Table 2.
Use of stem cells in patients with spondyloarthropathies in published literature and registered clinical trials.
| SpA | Stem Cells | Description | Reference |
|---|---|---|---|
| Psoriatic arthritis | Allogenic blood stem cell transplantation (myeloablative) | Concomitant chronic myelogenous leukemia. Graft versus autoimmunity effect. | Slavin et al. [109] |
| Psoriatic arthritis | Allogenic hematopoetic stem cell transplantation | Concomitant aplastic anemia. Short remission with long chronic disability-free period | Woods et al. [110] |
| Psoriatic arthritis | Autologous hematopoetic stem cell transplantation (myeloablative) | Concomitant multiple myeloma. Complete remission of arthritis and skin lesions | Braiteh et al. [111] |
| Ankylosing spondylitis | Autologous hematopoetic stem cell transplantation | Concomitant lymphoma. The patient underwent chemotherapy. Clinical remission for both AS and lymphoma | Jantumen et al. [112] |
| Ankylosing spondylitis | Allogenic blood stem cell transplantation | Concomitant acute myeloid leukemia. The patient underwent chemotherapy and body irradiation. Clinical remission. Partial radiological regression of syndesophytes | Britanova et al. [114] |
| Ankylosing spondylitis | Autologus hematopoetic stem cell transplant | The first reported intentional stem cell transplant for AS. The patient underwent chemotherapy. Complete remission for AS for two-year follow up period | Yang et al. [113] |
| Ankylosing spondylitis | Allogenic mesenchymal stem cells intravenous infusion | Trial involving 31 AS patients. No adverse effects noted.
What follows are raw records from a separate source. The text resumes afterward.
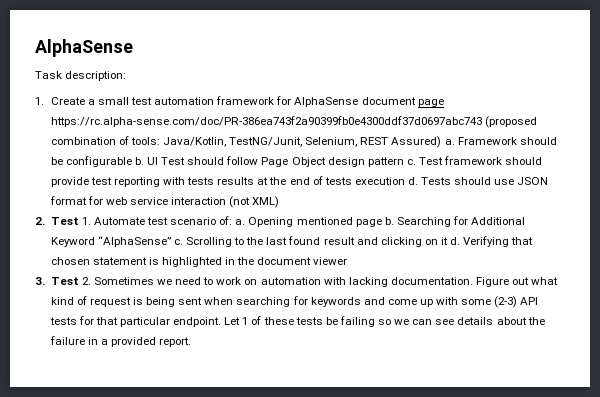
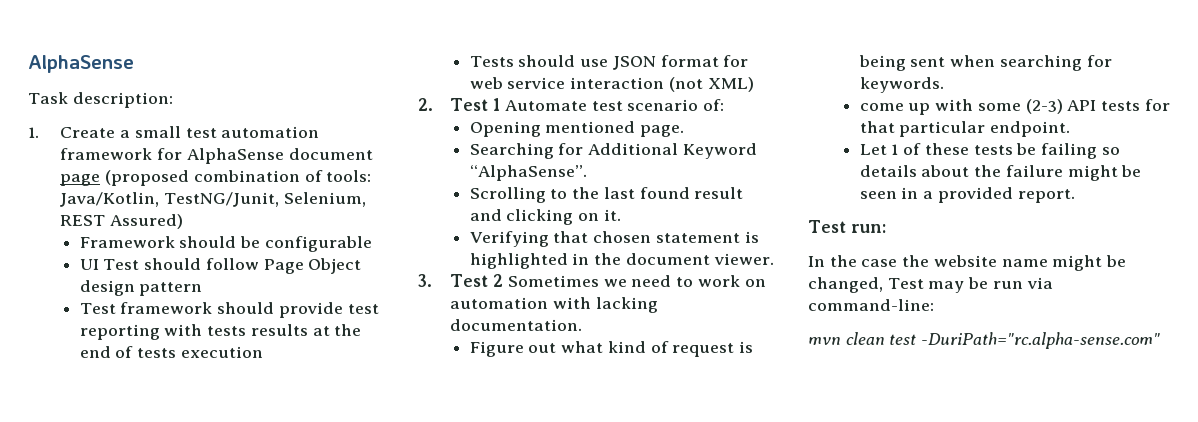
- 1. Create a small test automation framework for AlphaSense document page https://rc.alpha-sense.com/doc/PR-386ea743f2a90399fb0e4300ddf37d0697abc743 (proposed combination of tools: Java/Kotlin, TestNG/Junit, Selenium, REST Assured) a. Framework should be configurable b. UI Test should follow Page Object design pattern c. Test framework should provide test reporting with tests results at the end of tests execution d. Tests should use JSON format for web service interaction (not XML)
+ 1. Create a small test automation framework for AlphaSense document page (proposed combination of tools: Java/Kotlin, TestNG/Junit, Selenium, REST Assured)
+ Framework should be configurable
+ UI Test should follow Page Object design pattern
+ Test framework should provide test reporting with tests results at the end of tests execution
+ Tests should use JSON format for web service interaction (not XML)
- 2. Test 1. Automate test scenario of: a. Opening mentioned page b. Searching for Additional Keyword “AlphaSense” c. Scrolling to the last found result and clicking on it d. Verifying that chosen statement is highlighted in the document viewer
+ 2. Test 1 Automate test scenario of:
+ Opening mentioned page.
+ Searching for Additional Keyword “AlphaSense”.
+ Scrolling to the last found result and clicking on it.
+ Verifying that chosen statement is highlighted in the document viewer.
- 3. Test 2. Sometimes we need to work on automation with lacking documentation. Figure out what kind of request is being sent when searching for keywords and come up with some (2-3) API tests for that particular endpoint. Let 1 of these tests be failing so we can see details about the failure in a provided report.
+ 3. Test 2 Sometimes we need to work on automation with lacking documentation.
+ Figure out what kind of request is being sent when searching for keywords.
+ come up with some (2-3) API tests for that particular endpoint.
+ Let 1 of these tests be failing so details about the failure might be seen in a provided report.
+ Test run:
+ In the case the website name might be changed, Test may be run via command-line:
+ mvn clean test -DuriPath="rc.alpha-sense.com"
Reduction of ASDAS-CRP from 3.6 ± 0.6 to 2.4 ± 0.5 at the 4th week. The percentage of ASAS 20 responders reached 77.4% | Wanga et al. [115] |
| Ankylosing spondylitis | Human umbilical cord-derived mesenchymal stem cells | Clinical trial. Phase 1. Human umbilical cord-derived MSCs at a dose of 1.0 × 106 MSC/kg, repeated after three months and DMARDs such as sulfasalazine, methotrexate, thalidomide for 12 months |
Clinical Trials. gov Identifier: NCT01420432 [116] |
| Ankylosing spondylitis | Human mesenchymal stem cells | Clinical trial. human mesenchymal stem cells: 1.0 × 104-6 cells/kg, IV on day 1 of each 14–60 day cycle, 1–6 times treatment, plus NSAIDs. |
ClinicalTrials.gov Identifier: NCT01709656 [117] |
| Ankylosing spondylitis | Human bone marrow-derived MSCs | Recruiting clinical trial. Phase 2. hBM-MSCs at a dose of 1.0 × 106 MSC/kg, receive infusion per week in the first 4 weeks and every two weeks in the second 8 weeks. Study Start Date: June 2016 Estimated Study Completion Date: December 2018 |
ClinicalTrials.gov Identifier: NCT02809781 [118] |
| Ankylosing spondylitis | Mesenchymal stem cells | Clinical trial. Phase I/II. To observe the safety and clinical effect of MSC transplantation in AS |
Clinical trial. Registration number: ChiCTR-TRC-11001417 [119] |
AS, ankylosing spondylitis; ASDAS-CRP, Ankylosing Spondylitis Disease Activity Score Containing C-Reactive Protein; ASAS 20, Assessment in Ankylosing Spondylitis Response Criteria 20; hBM-MSCs, human bone marrow-derived mesenchymal stem cells, DMARDs, disease-modifying anti-rheumatic drugs; NSAIDs, on steroidal anti-inflammatory drugs.